Bitcoin has now nearly halved in value since its all-time high of $69,000 last November.
While stock markets around the world went through a sharp correction last week, the world’s largest crypto Bitcoin moved simultaneously, first falling below the crucial $40,000, before falling to $35,000.
The second largest cryptocurrency – Ethereum – fell even more sharply.
Rising interest rates have prompted investors to write off their positions in riskier assets such as cryptos.
Meanwhile, reports of the Russian government’s plans to ban the use and mining of cryptocurrencies added to the already volatile sentiment. Russia is the third largest bitcoin mining region in the world.
Bitcoin has now nearly halved in value since its all-time high of $69,000 last November.
The big question remains… What’s next for Bitcoin?
To understand what our readers are thinking, we ran a poll on Equitymaster’s Telegram Channel this weekend.
Here’s what we asked our readers…
What’s your take on where Bitcoin’s price will be in 1 month?
• Up to 50?
• More or less unchanged?
• 50 down?
With a response from 407 participants, here’s what we found:
About 22% think the price of Bitcoin will rise 50% from current levels and return to near its all-time high within a month.

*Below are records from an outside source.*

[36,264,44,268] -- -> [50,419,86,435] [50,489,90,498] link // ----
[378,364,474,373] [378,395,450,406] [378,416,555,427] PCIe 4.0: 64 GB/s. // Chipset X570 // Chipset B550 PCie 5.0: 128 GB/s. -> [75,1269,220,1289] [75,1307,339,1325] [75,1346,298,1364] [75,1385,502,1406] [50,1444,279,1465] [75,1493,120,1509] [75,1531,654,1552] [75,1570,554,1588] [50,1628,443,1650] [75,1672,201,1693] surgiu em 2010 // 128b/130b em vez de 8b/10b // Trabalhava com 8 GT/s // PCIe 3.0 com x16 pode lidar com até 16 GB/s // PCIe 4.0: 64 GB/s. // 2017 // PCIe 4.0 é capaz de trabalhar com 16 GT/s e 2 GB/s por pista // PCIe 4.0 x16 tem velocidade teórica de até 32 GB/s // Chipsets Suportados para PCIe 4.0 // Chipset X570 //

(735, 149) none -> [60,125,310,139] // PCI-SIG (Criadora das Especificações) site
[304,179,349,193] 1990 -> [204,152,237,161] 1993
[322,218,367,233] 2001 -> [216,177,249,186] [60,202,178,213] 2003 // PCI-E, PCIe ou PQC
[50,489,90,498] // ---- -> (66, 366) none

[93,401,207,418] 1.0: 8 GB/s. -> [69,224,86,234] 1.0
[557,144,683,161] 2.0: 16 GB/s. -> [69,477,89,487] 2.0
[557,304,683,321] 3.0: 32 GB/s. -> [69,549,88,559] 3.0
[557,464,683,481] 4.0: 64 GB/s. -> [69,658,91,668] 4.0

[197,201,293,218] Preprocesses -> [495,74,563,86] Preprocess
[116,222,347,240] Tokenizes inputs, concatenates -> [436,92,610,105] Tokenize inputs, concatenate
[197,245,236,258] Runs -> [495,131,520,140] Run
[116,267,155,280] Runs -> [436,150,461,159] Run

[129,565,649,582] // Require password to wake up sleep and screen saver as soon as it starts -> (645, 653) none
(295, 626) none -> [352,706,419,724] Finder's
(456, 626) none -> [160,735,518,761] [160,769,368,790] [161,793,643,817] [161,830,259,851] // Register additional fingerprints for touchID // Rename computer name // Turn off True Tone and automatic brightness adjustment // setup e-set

That’s quite an optimistic view. But since Bitcoin prices have risen or crashed more than 50% countless times, anything is possible.
If there is one word that describes Bitcoin, it is fleeting. You must have seen crypto prices rise many times and then crash almost as quickly as rumors and sentiment are quickly factored in.
To proceed…
About 37% of people voted that Bitcoin’s price will be more or less unchanged in a month’s time.
Meanwhile, participants with a 41% majority predicted that the price of Bitcoin will crash more. And that too by 50%!
Talk about pessimism.
Now that the regulator is cracking down on cryptos (the US has also joined China on certain aspects), all scenarios are well in play.
The scenario in which the price of Bitcoin will crash 50% more reinforces Taleb’s view that declining assets have little value.
Nassim Taleb is known for Fooled by Randomness, The Black Swan and Antifragile, a bestselling series about the nature of complexity, randomness and a world where rare events dominate the landscape.
This is what Taleb says,
For a contagion-driven asset with no economic anchor like bitcoin, a falling price doesn’t make it “cheaper” and more attractive. A falling price makes it less desirable and, paradoxically, more expensive.
Why? Because price is the ONLY information.
Note that while cryptos are known for their volatility, the recent trend of sharp declines is becoming a concern for investors. Even after buying the dip, he continues to dip more.
Although it is not surprising for hardcore crypto holders who have made a lot of money. Because in 2021 almost every top crypto has delivered huge profits.
So can we expect the same trend to repeat itself in 2022? Will there be any stability in crypto markets? Time will tell.
Equitymaster’s take on cryptos is simple.
We don’t get cryptos to be honest.
It’s something that captures our imagination, but we just can’t find a way to appreciate it. Basically speaking.
Chartists love our own Brijesh, studying prices and suggesting different levels. That makes sense to us.
That said, our “fundamental” view of cryptos is simple…
It is in line with the approach everyone should take when entering a space they do not understand.
Only invest what you can afford to lose. Nothing anymore.
Disclaimer: This article is for informational purposes only. It is not a stock recommendation and should not be treated as such.
(This article is from Equitymaster.com)
(This story was not edited by DailyExpertNews staff and was generated automatically from a syndicated feed.)